Come along to any gathering of SCCS scientists and you will soon notice not only the diversity of research under way within the partnership but also the multi-cultural aspects of the group.
This pool of carbon capture and storage (CCS) expertise received a boost earlier this year with the arrival of three academics with links to institutes based in Norway, Spain, Wales and the USA. We spoke to them about their research interests and what their new roles at the two Edinburgh partner institutes will involve.
Your research is a great example of a cross-disciplinary collaboration. What will you be focusing on?

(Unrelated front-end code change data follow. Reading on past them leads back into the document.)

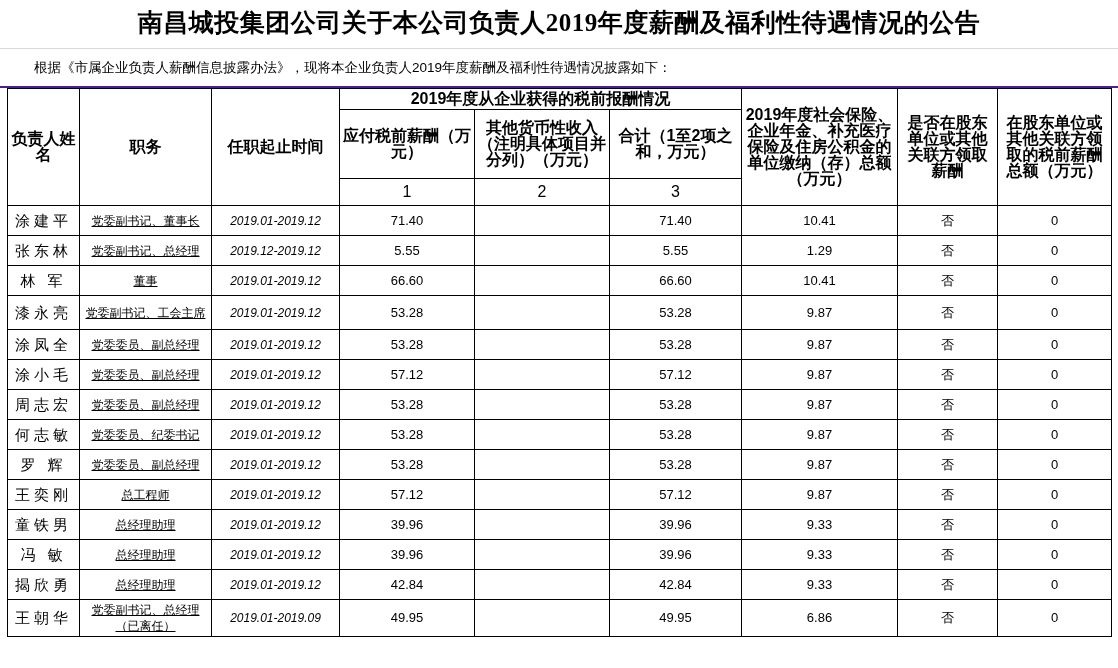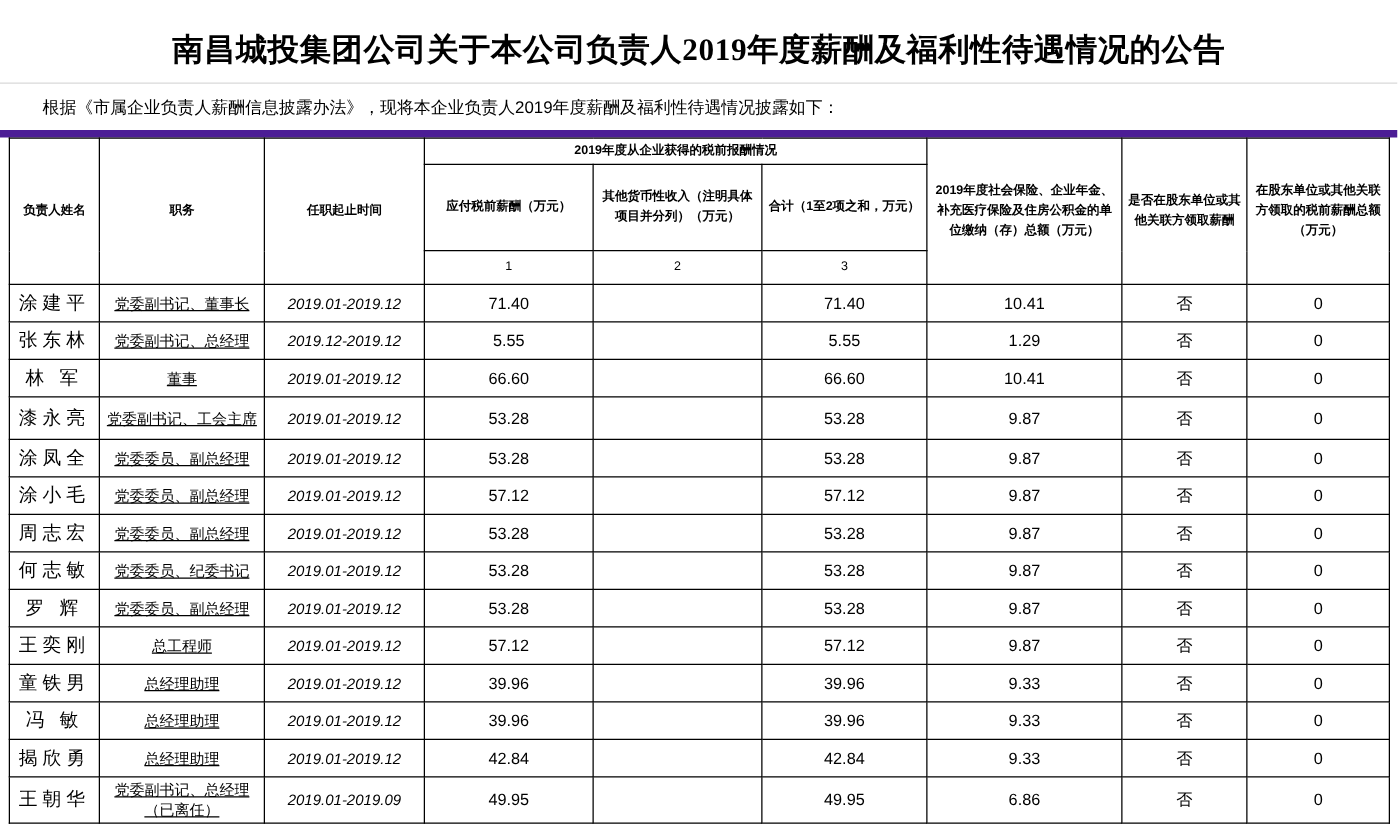"南昌城投集团公司关于本公司负责人2019年度薪酬及福利性待遇情况的公告" .title-band { margin-top: 18px -> none }
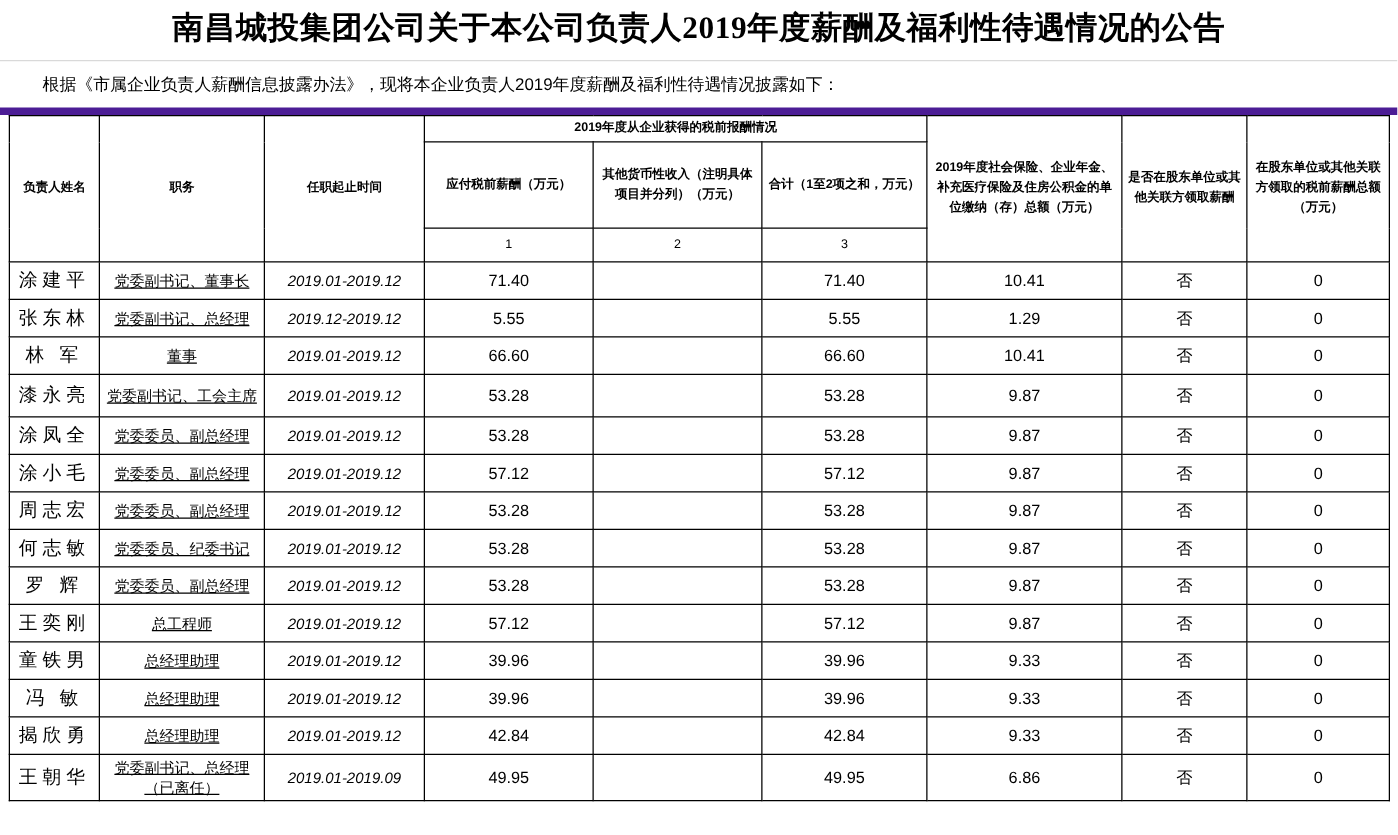"根据《市属企业负责人薪酬信息披露办法》，现将本企业负责人2019年度薪酬及福利性" .intro-band { border-bottom: 6px solid #4c1d95 -> 2px solid #4c1d95 }
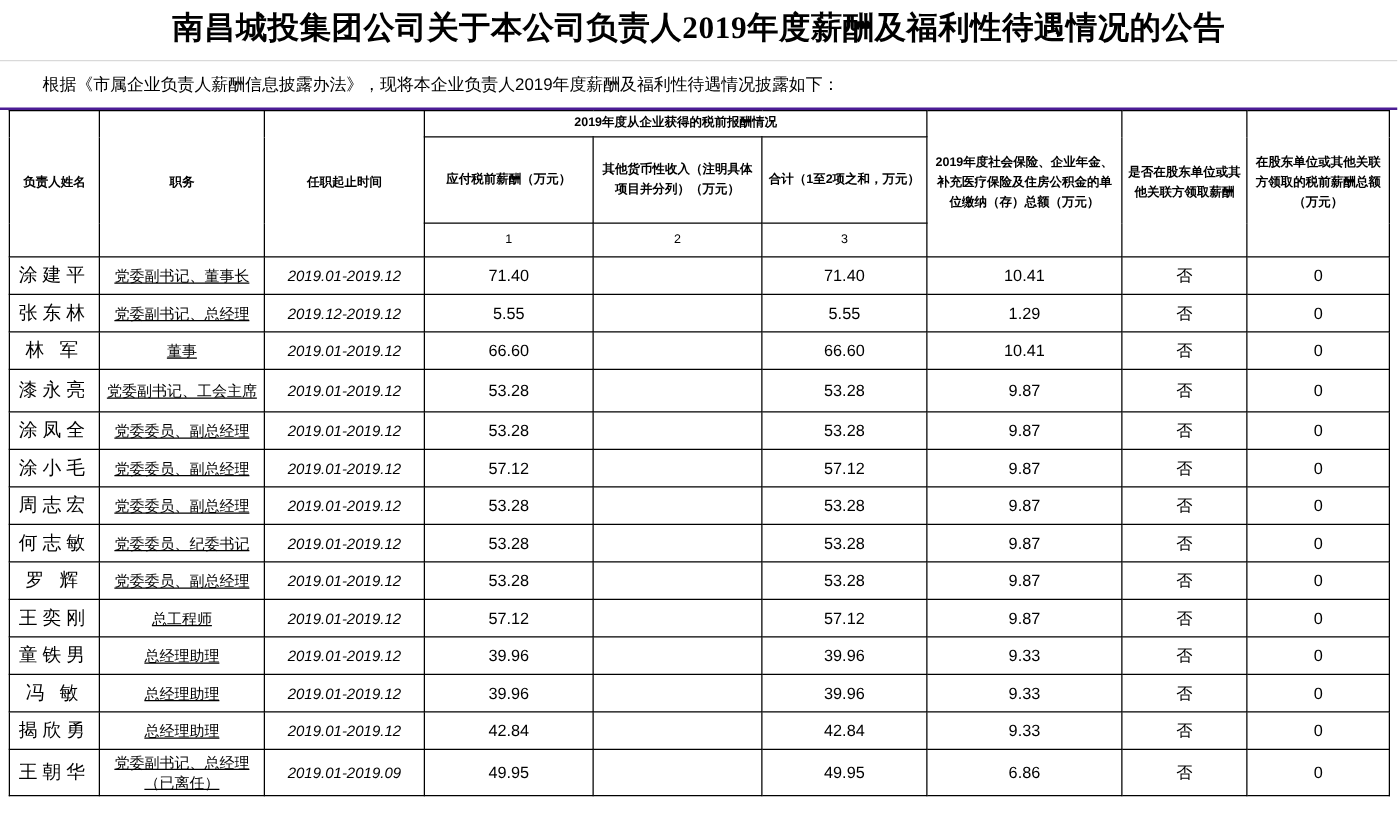"2019年度从企业获得的税前报酬情况" table.main thead th { font-size: 10px -> 16px }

I will be collaborating with the University of Edinburgh’s School of Engineering, working with Prof Stefano Brandani and Dr Maria-Chiara Ferrari on CO₂ capture using membrane and organic solid adsorbents. We’ll be providing our Polymers of Intrinsic Microporosity (PIMs) for Prof Brandani’s group to study.
Will you be continuing with a previous line of research?

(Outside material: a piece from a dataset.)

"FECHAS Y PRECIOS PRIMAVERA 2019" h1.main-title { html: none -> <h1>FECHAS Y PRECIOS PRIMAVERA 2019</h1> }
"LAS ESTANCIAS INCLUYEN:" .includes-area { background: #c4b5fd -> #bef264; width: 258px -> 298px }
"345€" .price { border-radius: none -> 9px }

My work involves organic materials synthesis (microporous polymers and nanoporous crystals). For Carbon Capture, I’m particularly interested in prepared CO₂ and hydrogen-selective membranes. Before coming to Edinburgh, I was based in Cardiff University’s School of Chemistry. The work I was doing there was much the same.
When did you join Heriot-Watt and what does your work there entail?
I joined Heriot-Watt University in May this year as Lecturer in Chemical Engineering. My future research plans include further insights into energy-related fields and, more specifically, into CCS technologies. As for my teaching plans, these will include lecturing in the Chemical Engineering programmes at Heriot-Watt.
What interests you most about your new role?
I’m really thrilled to have become a member of the academic community within the School of Engineering and Physical Sciences. Its renowned reputation, leading-edge research, international character, innovation and links with industry are of particular interest to me. As a new academic, I’m hoping to contribute to the Chemical Engineering teaching programme at all levels, and advance research within the area of CCS.
Your research covers the full chain of CCS. Can you describe some areas of work?
My expertise and interests cover energy and engineering fields, such as “clean coal” technologies; the deployment of adsorption technologies with solid sorbents for CO₂ capture; new materials for CO₂ capture; simulation of gas-phase adsorption processes; CO₂ storage by different trapping mechanisms; experimental and modelling studies on the mineralogical changes and fluid chemistry derived from the injection of CO₂ and co-injection of gas mixtures into saline aquifers; and CO₂ transportation for CCS and CO₂ utilisation.
What was your research pathway to Edinburgh?
I completed an MEng in Chemical Engineering at the University of Oviedo, in Spain, in 2004, and obtained my PhD in Chemical Engineering from the University of Nottingham in 2010. For my PhD studies, I focused on the injection of CO₂-SO₂ mixtures in geological formations for CO₂ storage. I was then involved in a collaborative academic-industrial research project at Nottingham before moving to the Spanish National Coal Research Institute (INCAR-CSIC), in Oviedo, as a Post-doctoral Research Member. My research there was mainly focused on CO₂ capture by solid sorbents.
You're a physicist by training, so what does your CCS research involve?
I work at the interfaces between engineering, physics and mathematics, studying multi-phase [CO₂] flow phenomena in porous media. This includes physical and mathematical modelling on spatial scales that range from millimetres to kilometres, and temporal scales from seconds to centuries. More specifically, I investigate trapping and mobilisation phenomena, and the differences between drainage and imbibition (fluid displacement) processes.
What led you to focus on this particular aspect of CCS?
I completed joint post-doctoral research with Michael A Celia at Princeton University, in the US, and Jan M Nordbotten from the University of Bergen in Norway. The focus was on investigating the impact of effects that are often ignored in modelling on predictions. The application context was CO₂ storage.
Your new role sounds both fascinating and complex. What are your research aims?
I plan to establish a research lab within the IPE to address questions that emerge when bridging scales from millimetres to kilometres, and seconds to centuries. This will include high-performance computing (computational fluid dynamic simulation at pore scale) as well as paper-and-pencil mathematical approaches for large-scale assessment. This approach requires knowledge from physics, mathematics and engineering, which makes it interesting but also renders the education for it challenging. I plan to share my knowledge within the existing Masters programmes at the IPE and offer courses for PhD candidates.
How important is location for you?
At the IPE I really enjoy the application-focused approach while being curious about and appreciating fundamental sciences, which is the field I come from. Furthermore, Edinburgh is a fantastic city with history, music, arts, the outdoors – and lovely people.